Decisions that in normal times could take years of deliberation are passed in a matter of hours. Immature and even dangerous technologies are pressed into service, because the risks of doing nothing are bigger. Entire countries serve as guinea-pigs in large-scale social experiments.
今回の危機に際して、我々は二つの重要な選択肢に直面している。1つ目の選択肢は「全体主義の監視」か「市民のエンパワーメント」か。2つ目の選択肢は「ナショナリストの孤立主義」か「グローバルな連帯」か。
In this time of crisis, we face two particularly important choices. The first is between totalitarian surveillance and citizen empowerment. The second is between nationalist isolation and global solidarity.
僕の訳なので拙いところはあるとは思うけれど、とても重要な視点だと思う。
先日リリースされたチャイルディッシュ・ガンビーノのアルバムに収録された「Algorhythm」という曲が、まさにハラリが言っていることとリンクするような内容を歌っている。
誰もがモーゼのように選ばれし者になりたがる
母なる大地は苦境を乗り越えて再び立ち直る
より効果的に働く新たな改良版が召喚される
それは我々を許可なくモルモットにする
Everybody wanna get chose like Moses
Came out Mother Earth smelling like roses
Summon the new edition, made it way too efficient
Made us the guinea pig and did it with no permission
ちょっと鳥肌が立つようなリリックだ。
すでに中国はスマートフォンの位置情報と顔認証を駆使した個人の行動統制を行っている。シンガポールも含め、テクノロジーを強権的に用いることのできる全体主義的な体制はウィルスの封じ込めに成功しているように見える。

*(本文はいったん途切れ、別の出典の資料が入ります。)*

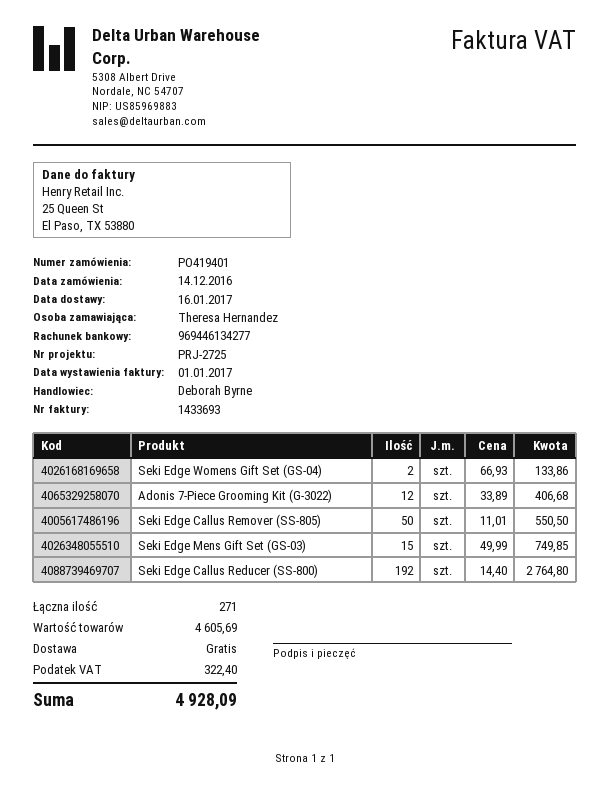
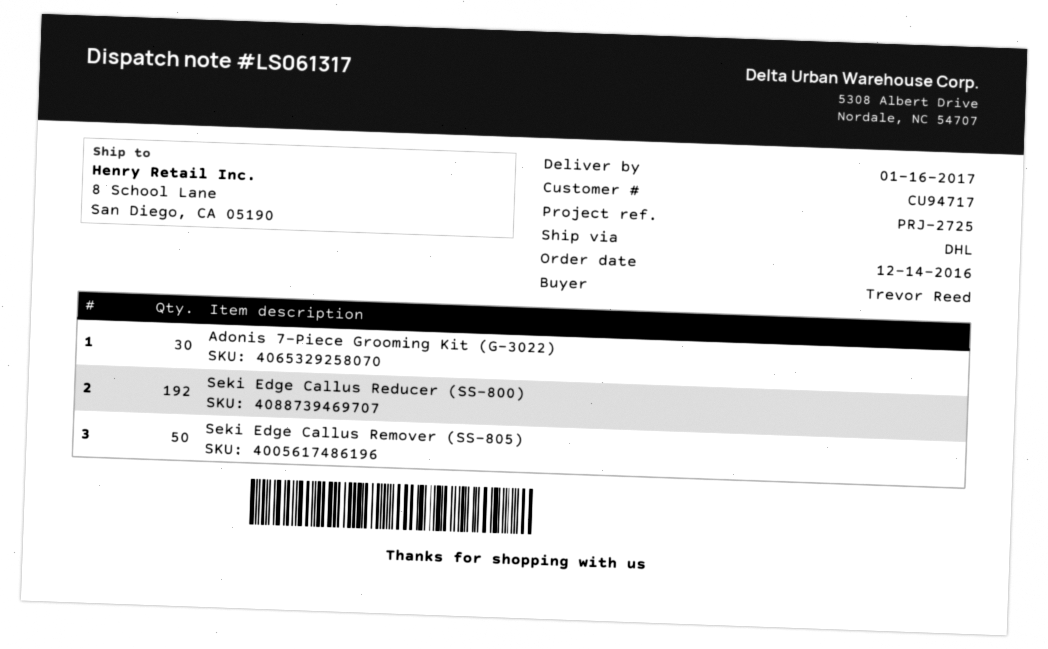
ordered by: Theresa Hernandez -> Trevor Reed
Seki Edge Womens Gift Set (GS-04): 2 -> none
Adonis 7-Piece Grooming Kit (G-3022): 12 -> 30
Seki Edge Mens Gift Set (GS-03): 15 -> none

一方でヨーロッパにはGDPRがある。国家にそこまで監視の権限はなく、それでもフランスやイタリアやスペインの人々は自主的に(=僕の定義する用語であるところの”スマート”に)外出禁止令の日々を過ごしている。
そして国民皆保険制度のない国家であるアメリカの人々は今回のウィルス感染拡大には厳しい局面を強いられるだろう。その渦中で次の大統領選挙が実施される。
ハラリが言うように、地球上で様々な国、文化、統治機構の「A/Bテスト」が行われてしまっているのが、今の数ヶ月と言えるのかもしれない。